_Task details_:
Lift out, unaltered, the lines of the material below between the line holding "- 6. Click one" and the line holding "used the SOWPODS", counting both.

_Exercise data_:
---------------
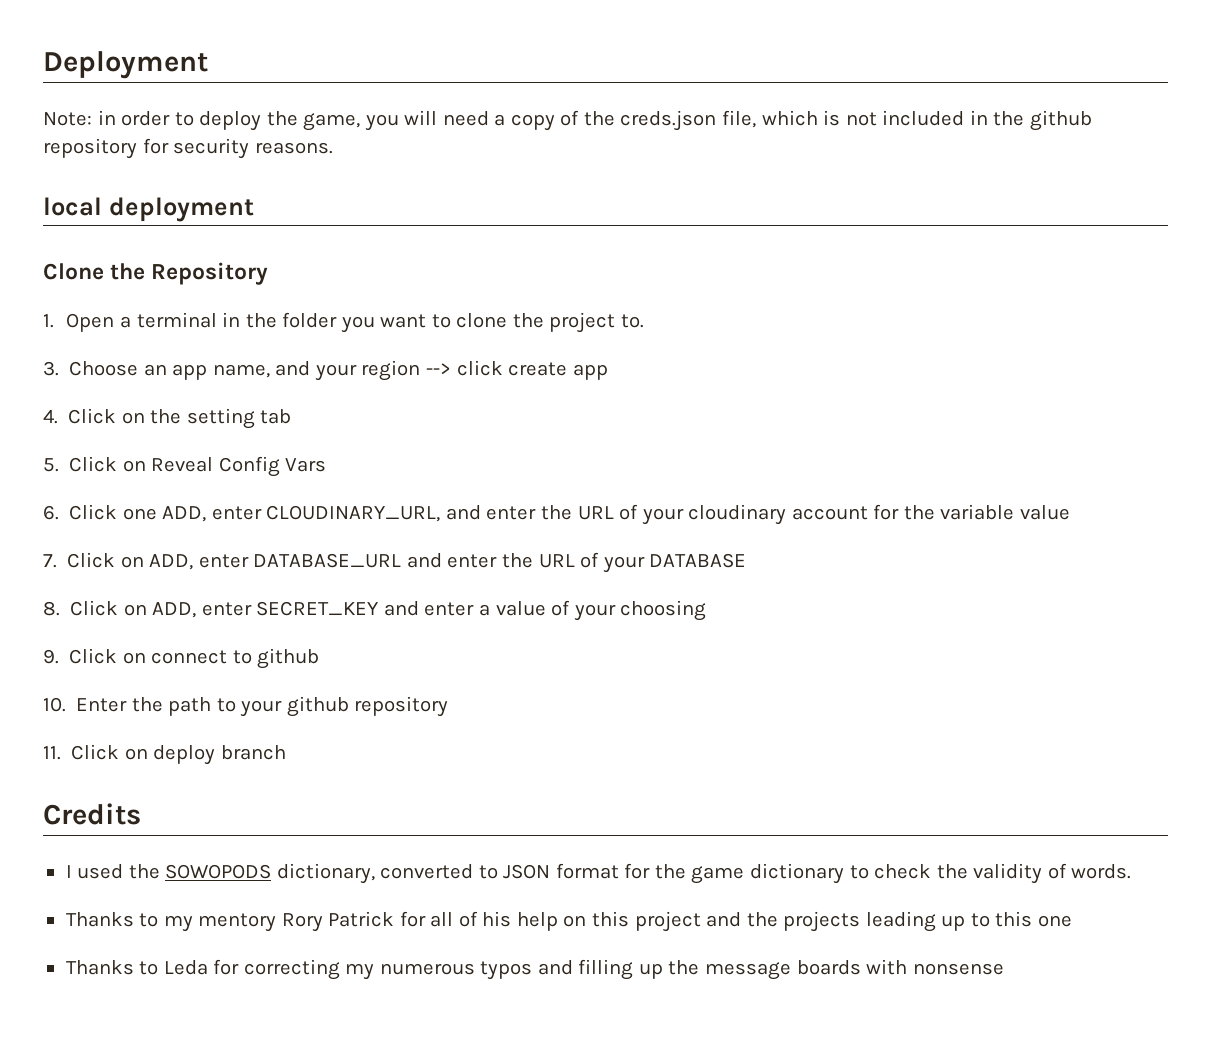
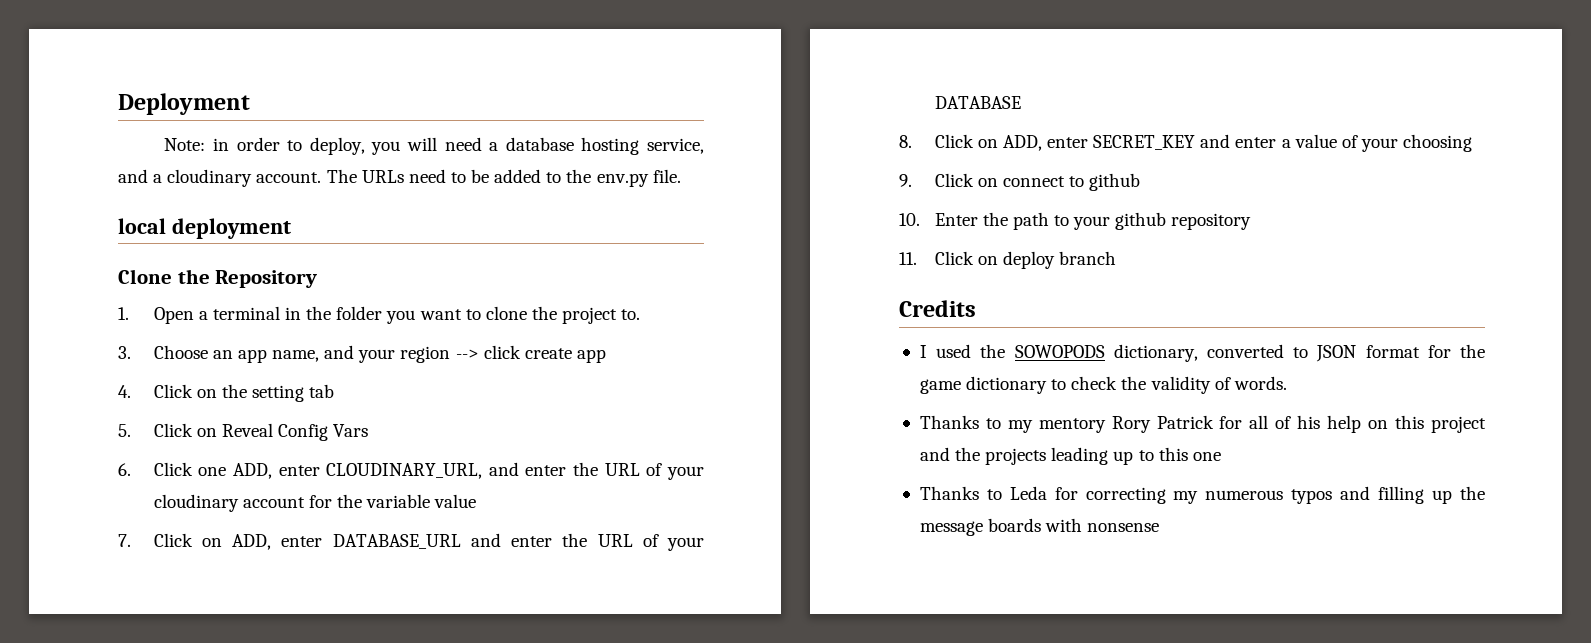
- Note: in order to deploy the game, you will need a copy of the creds.json file, which is not included in the github repository for security reasons.
+ Note: in order to deploy, you will need a database hosting service, and a cloudinary account. The URLs need to be added to the env.py file.

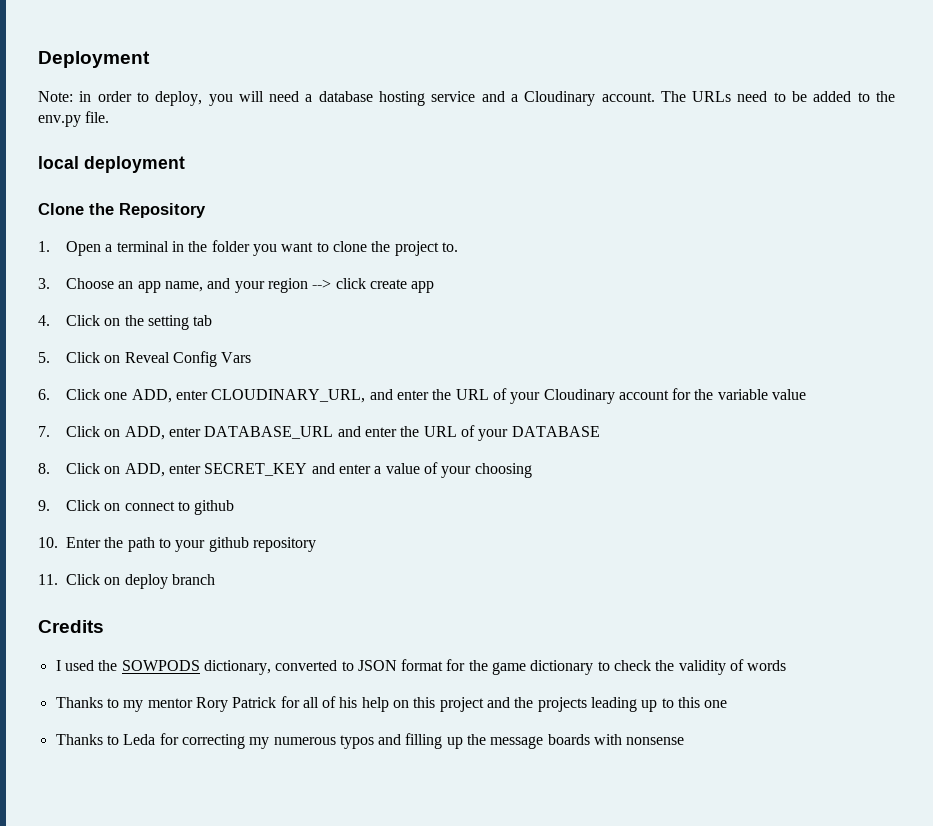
- Note: in order to deploy, you will need a database hosting service, and a cloudinary account.
+ Note: in order to deploy, you will need a database hosting service and a Cloudinary account.
- 6. Click one ADD, enter CLOUDINARY_URL, and enter the URL of your cloudinary account for the variable value
+ 6. Click one ADD, enter CLOUDINARY_URL, and enter the URL of your Cloudinary account for the variable value
- I used the SOWOPODS dictionary, converted to JSON format for the game dictionary to check the validity of words.
+ I used the SOWPODS dictionary, converted to JSON format for the game dictionary to check the validity of words
- Thanks to my mentory Rory Patrick for all of his help on this project and the projects leading up to this one
+ Thanks to my mentor Rory Patrick for all of his help on this project and the projects leading up to this one

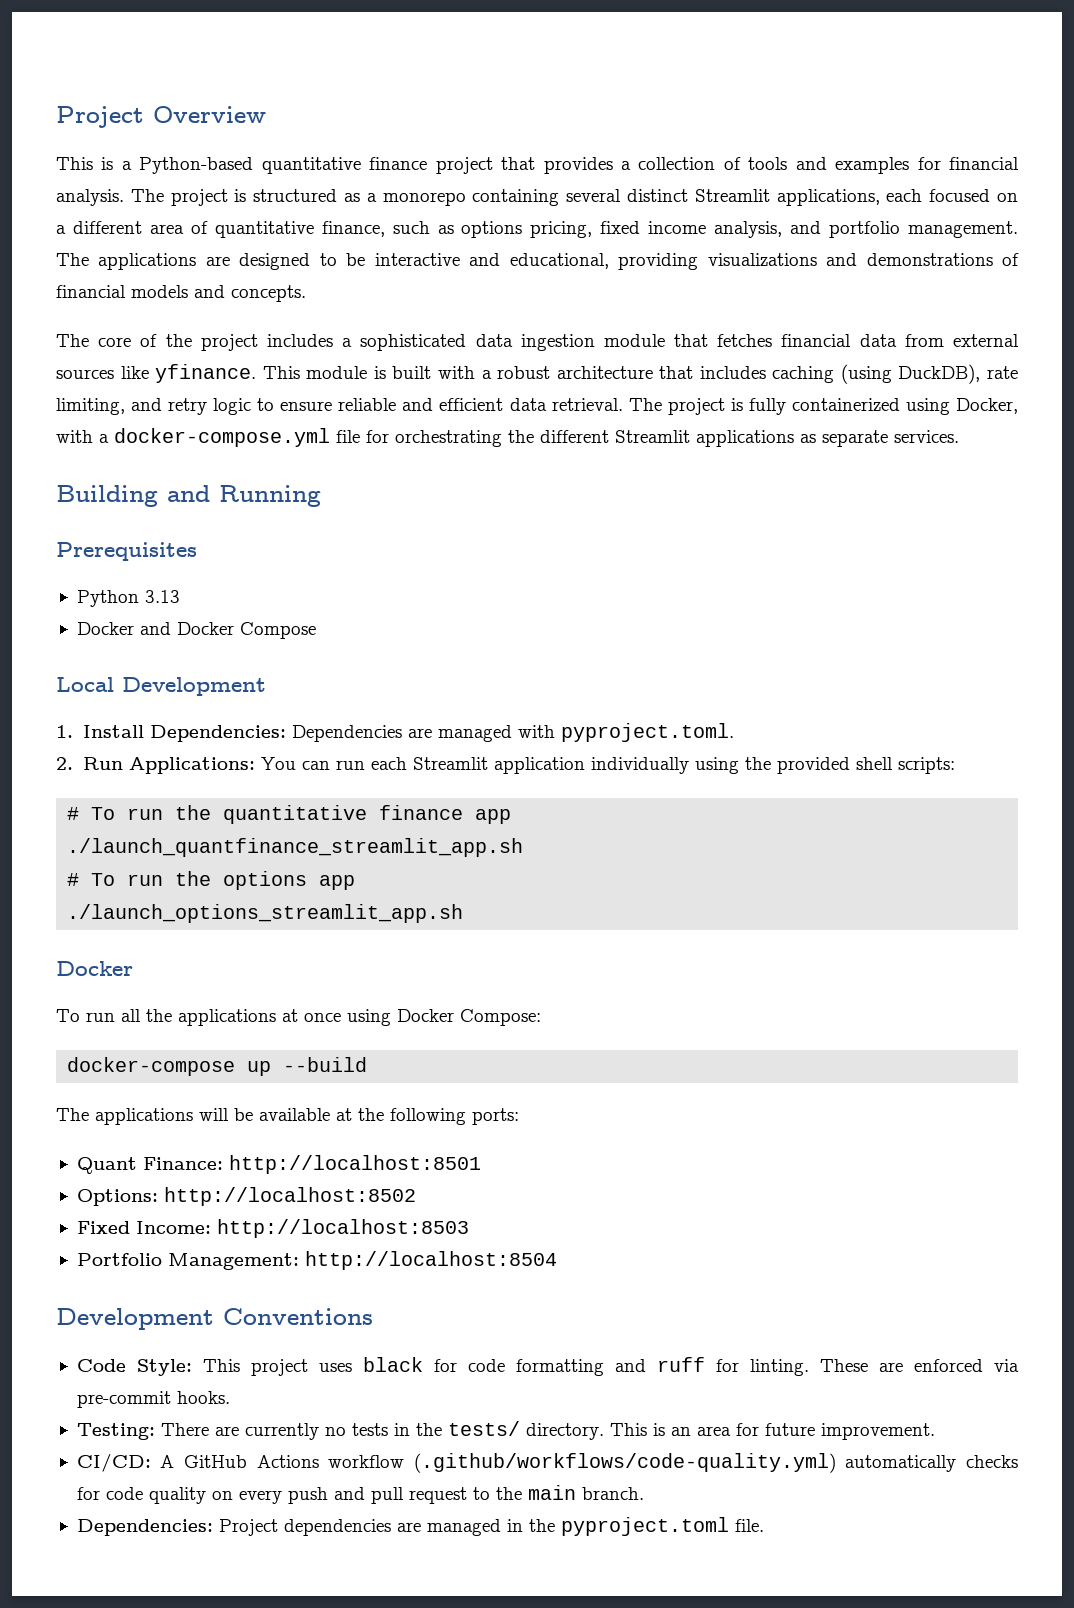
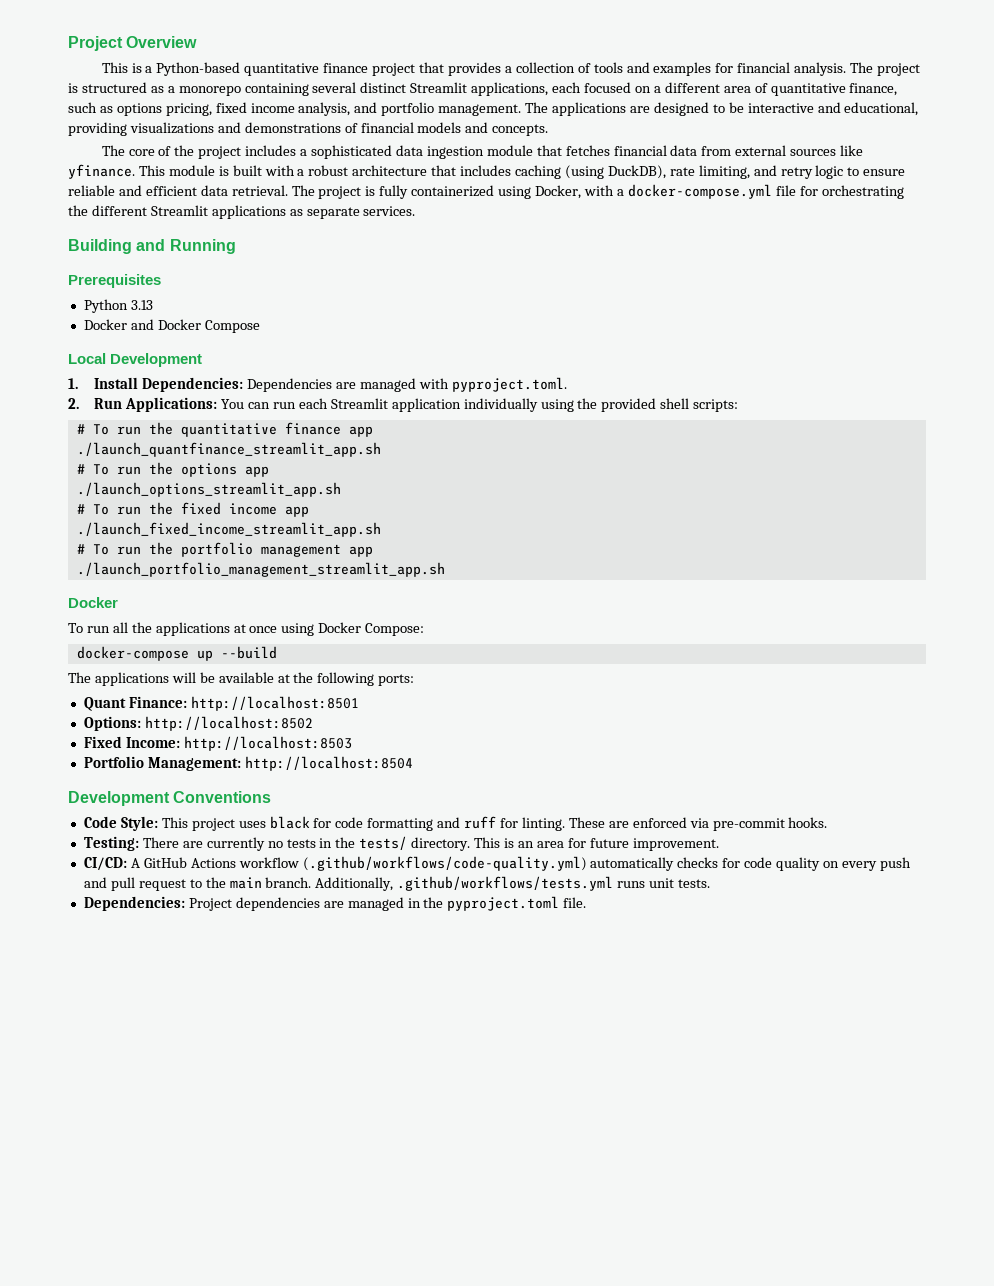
+ # To run the fixed income app
+ ./launch_fixed_income_streamlit_app.sh
+ # To run the portfolio management app
+ ./launch_portfolio_management_streamlit_app.sh
+ Additionally, .github/workflows/tests.yml runs unit tests.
---------------
_Finished exercise_:
- 6. Click one ADD, enter CLOUDINARY_URL, and enter the URL of your cloudinary account for the variable value
+ 6. Click one ADD, enter CLOUDINARY_URL, and enter the URL of your Cloudinary account for the variable value
- I used the SOWOPODS dictionary, converted to JSON format for the game dictionary to check the validity of words.
+ I used the SOWPODS dictionary, converted to JSON format for the game dictionary to check the validity of words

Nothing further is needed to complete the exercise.